LiveKit Agents Cheat Sheet

Complete quick reference for LiveKit Agents - the open-source framework for building real-time, multimodal AI agents over WebRTC. Architecture, pipelines, tools, workflows, and deployment in one place.

≈ 12 min read

LiveKit · Apache 2.0

Last updated: May 11, 2026

Download PNG

Click to view full size

Overview

What LiveKit Agents is, where it fits, and how to install it

What Is LiveKit Agents?

LiveKit Agents is an open-source framework (Python & Node.js) for building real-time, multimodal AI agents that join LiveKit rooms as full participants. Agents handle voice, video, text, vision and more, running on LiveKit's WebRTC infrastructure for low-latency, reliable communication - even on unstable networks.
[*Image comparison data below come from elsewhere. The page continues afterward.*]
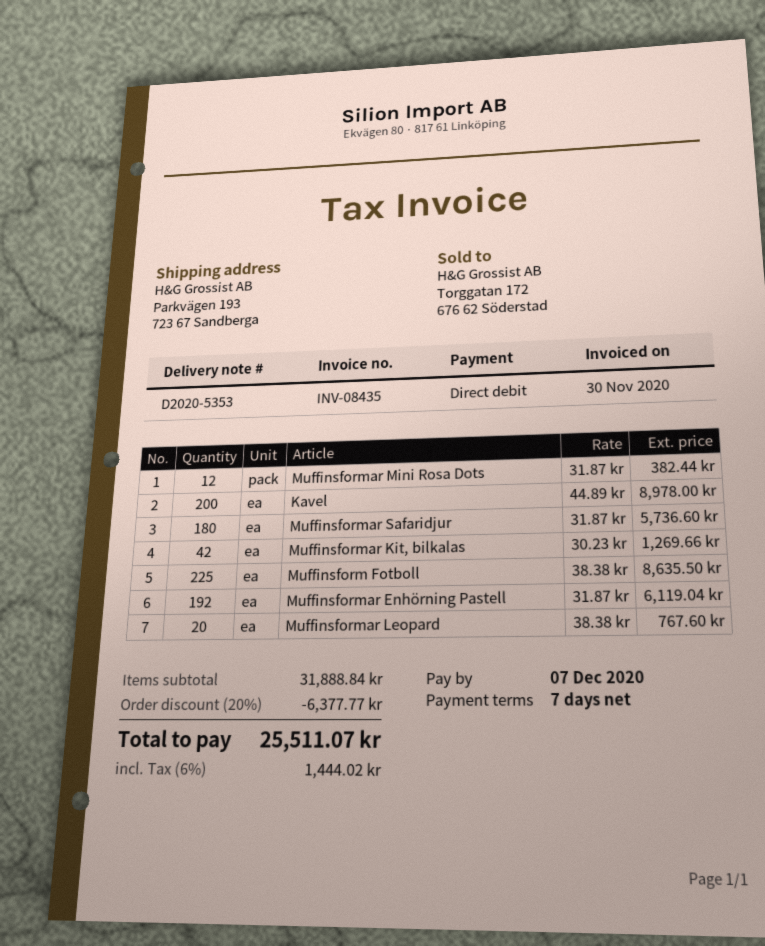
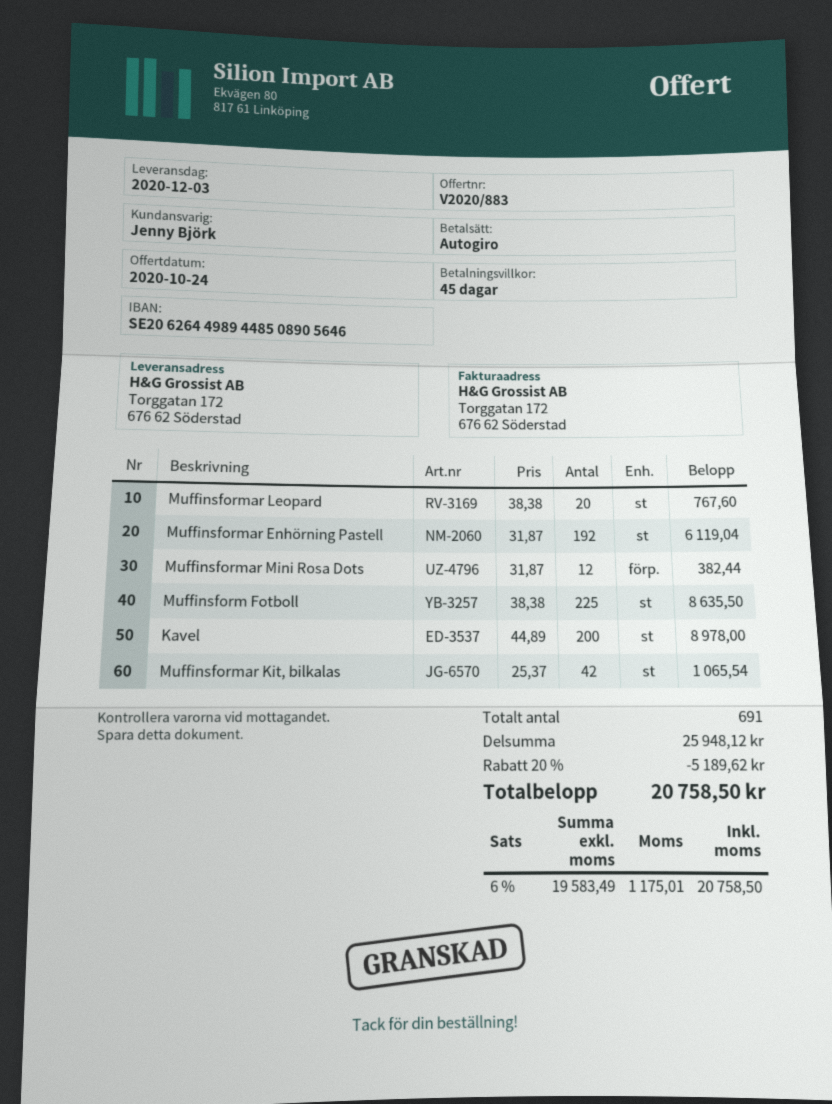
payment terms: 7 days -> 45 days
ship to: Parkvägen 193, 723 67 Sandberga -> Torggatan 172, 676 62 Söderstad
Muffinsformar Safaridjur: 180 x 31.87 = 5736.60 -> none
Muffinsformar Kit, bilkalas: 42 x 30.23 = 1269.66 -> 42 x 25.37 = 1065.54
subtotal: 31888.84 -> 25948.12
discount: 20% = 6377.77 -> 20% = 5189.62
tax: 6% = 1444.02 -> 6% = 1175.01
total: 25511.07 -> 20758.50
It abstracts the complexity of real-time media pipelines (STT → LLM → TTS or realtime speech-to-speech), turn detection, interruptions, tool use, and multi-agent handoffs.

Common Use Cases

Voice AI

Production-grade conversational agents over WebRTC or SIP telephony.

Video & Vision

Agents that see incoming video tracks, screen shares, and avatars.

Telephony

Inbound & outbound SIP calls handled by the same agent code.

Robotics & NPCs

Low-latency interactive agents for embodied or in-game characters.

Multi-Agent

Workflows with handoffs between specialised agents preserving context.

Multimodal Apps

Mix audio, video, text, screen sharing, and background audio in one session.

Ecosystem Packages

livekit-agents - Python

Core agents framework: Agent, AgentSession, pipeline nodes, dispatch.

@livekit/agents - Node.js

Same primitives for TypeScript / JavaScript developers.

livekit-plugins-*

Direct provider integrations - Deepgram, OpenAI, Cartesia, ElevenLabs, Silero, Tavus, etc.

livekit.inference

Unified provider access via LiveKit Cloud - one bill, one set of keys.

Installation & Quickstart

# Python
pip install "livekit-agents[openai,deepgram,cartesia,silero]"

# Node.js
npm install @livekit/agents \
            @livekit/agents-plugin-openai \
            @livekit/agents-plugin-deepgram

# LiveKit CLI - scaffold a starter agent
lk agent init my-agent

Connection env vars

export LIVEKIT_URL="wss://your-project.livekit.cloud"
export LIVEKIT_API_KEY="..."
export LIVEKIT_API_SECRET="..."

Agent Builder lets you prototype an agent in the browser with no code before dropping into Python / Node.

Architecture

Agent server, jobs, dispatch, and how clients connect

Request Flow - from client to running agent

Client connects

A user joins a LiveKit room via web/mobile SDK or dials in over SIP.

Dispatch fires

LiveKit server dispatches a job to a registered agent server - automatically on room creation or explicitly via the dispatch API.

Job subprocess spawned

Agent server forks an isolated worker that runs the entrypoint function. One job = one session.

AgentSession joins room

Session publishes/subscribes to tracks, runs the AI pipeline, exchanges data via RPC.

Agent Server

Your code registers as a long-running server with a LiveKit server (Cloud or self-hosted) and waits for dispatch.

Load balancing

Multiple agent servers register; LiveKit routes jobs across them.

Job isolation

Each job runs in its own subprocess - a crash in one session doesn't kill the others.

Graceful shutdown

Drains in-flight jobs before exiting. Safe for K8s rollouts.

Hot reload (dev mode)

Restart workers automatically on file changes during development.

Dispatch

How LiveKit decides which agent should join which room.

Automatic

Agent joins any newly created room. Simplest pattern - good for single-purpose agents.

Explicit (API)

Call the dispatch API to send a specific named agent into a specific room.

Named agents

Dispatch metadata is available inside ctx.job - use it for routing, user IDs, or tenant info.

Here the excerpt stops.